**THE PROBLEM**
Whenever a line below includes the word "position", copy that line.

********************

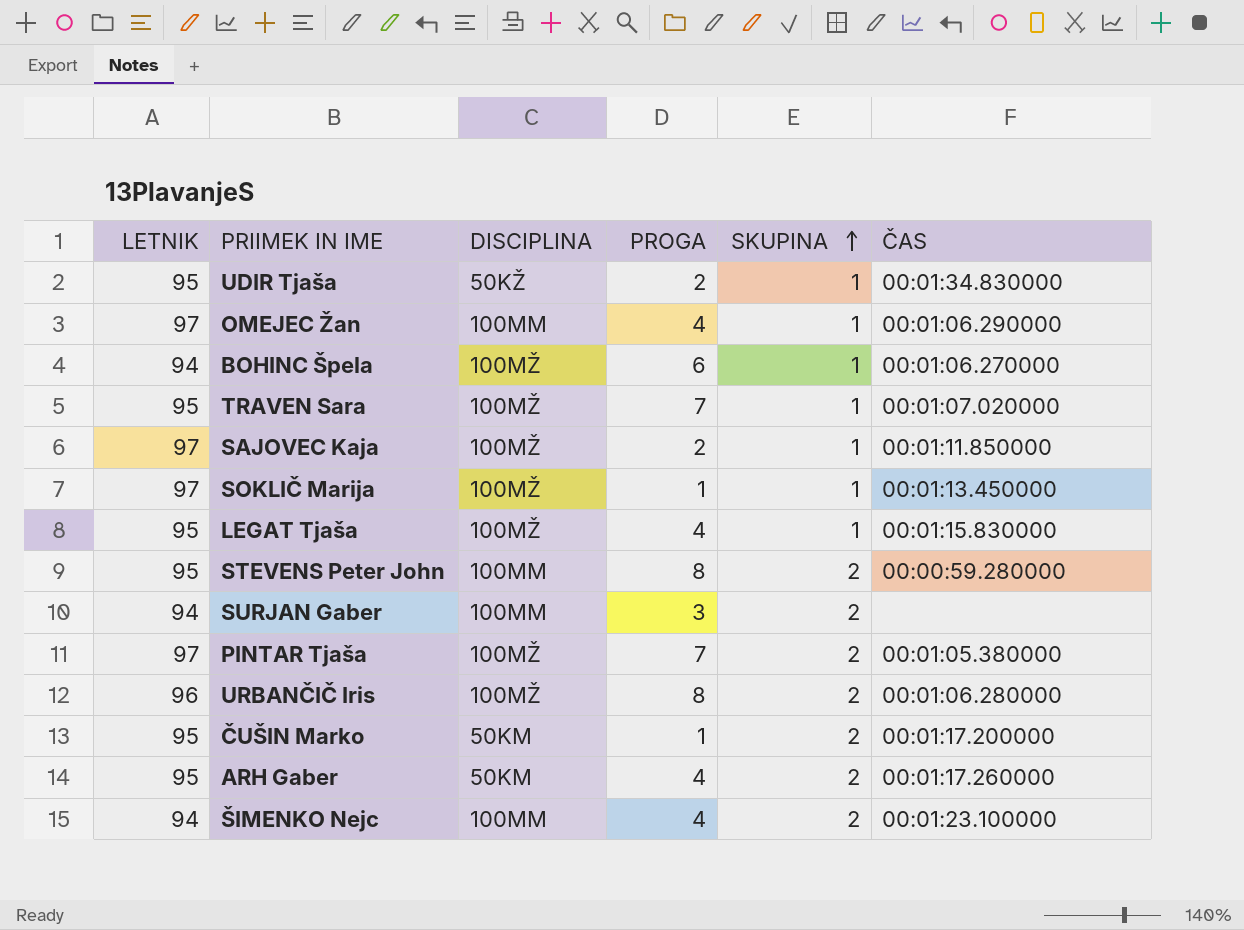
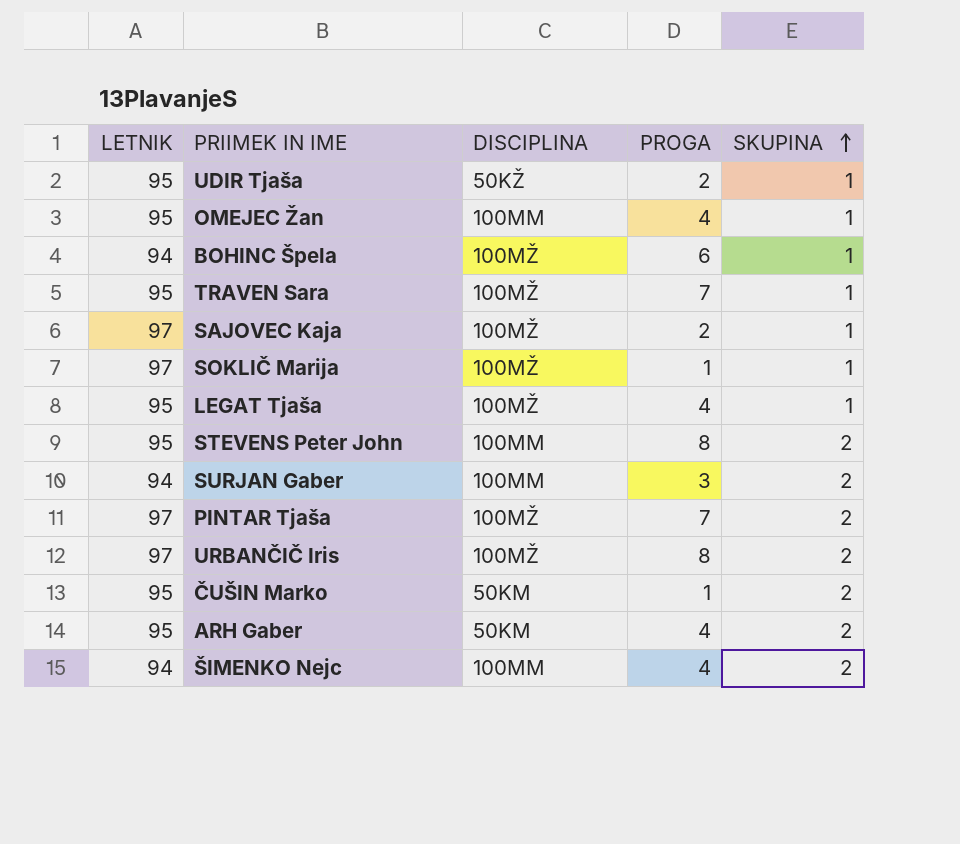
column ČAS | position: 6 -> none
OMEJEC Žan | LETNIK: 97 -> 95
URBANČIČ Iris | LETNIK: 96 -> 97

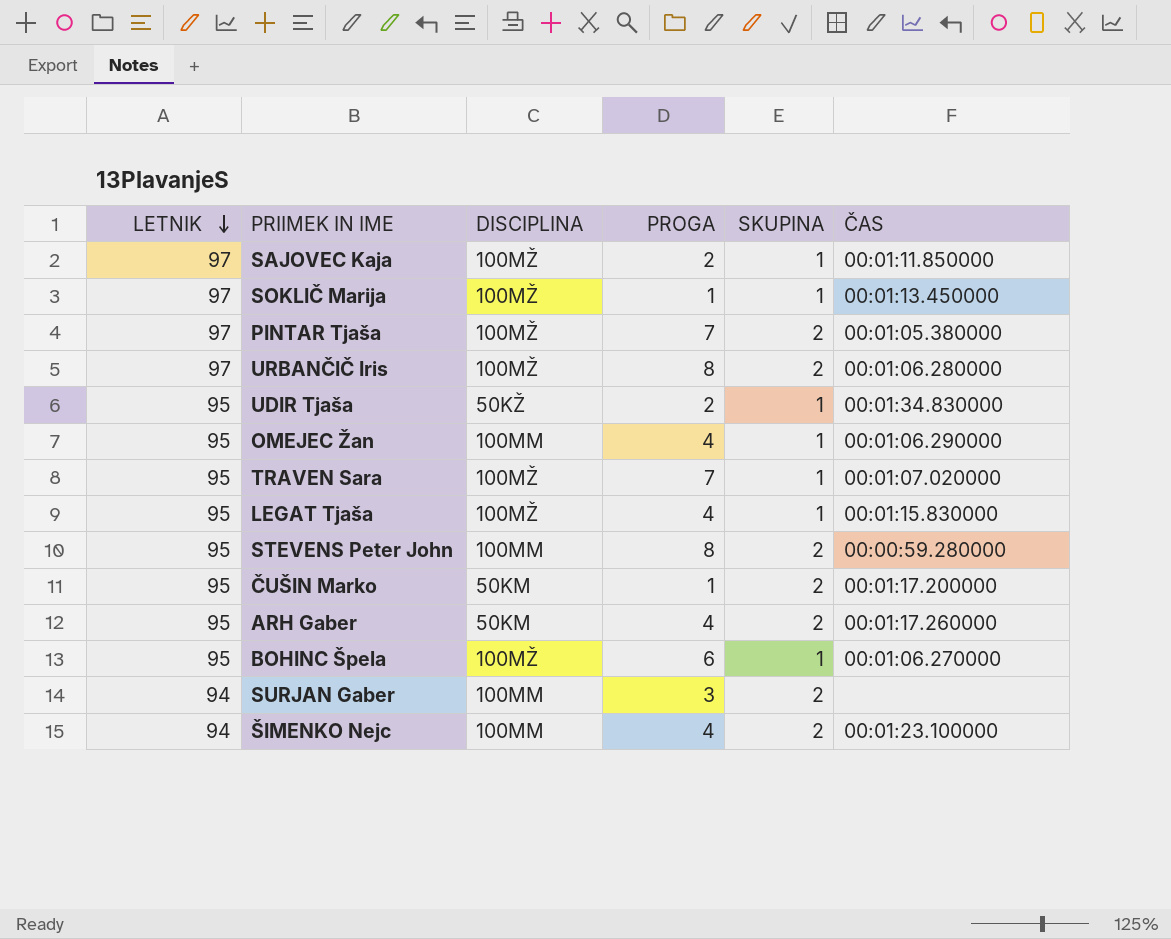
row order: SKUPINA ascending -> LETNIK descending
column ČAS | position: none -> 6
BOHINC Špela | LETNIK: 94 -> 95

********************

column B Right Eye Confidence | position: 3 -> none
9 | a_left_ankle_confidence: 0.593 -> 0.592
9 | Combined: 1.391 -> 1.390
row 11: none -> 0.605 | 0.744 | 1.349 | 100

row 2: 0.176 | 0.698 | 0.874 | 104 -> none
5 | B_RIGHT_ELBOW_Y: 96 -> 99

********************

**SOLVED EXERCISE**
column ČAS | position: 6 -> none
column ČAS | position: none -> 6
column B Right Eye Confidence | position: 3 -> none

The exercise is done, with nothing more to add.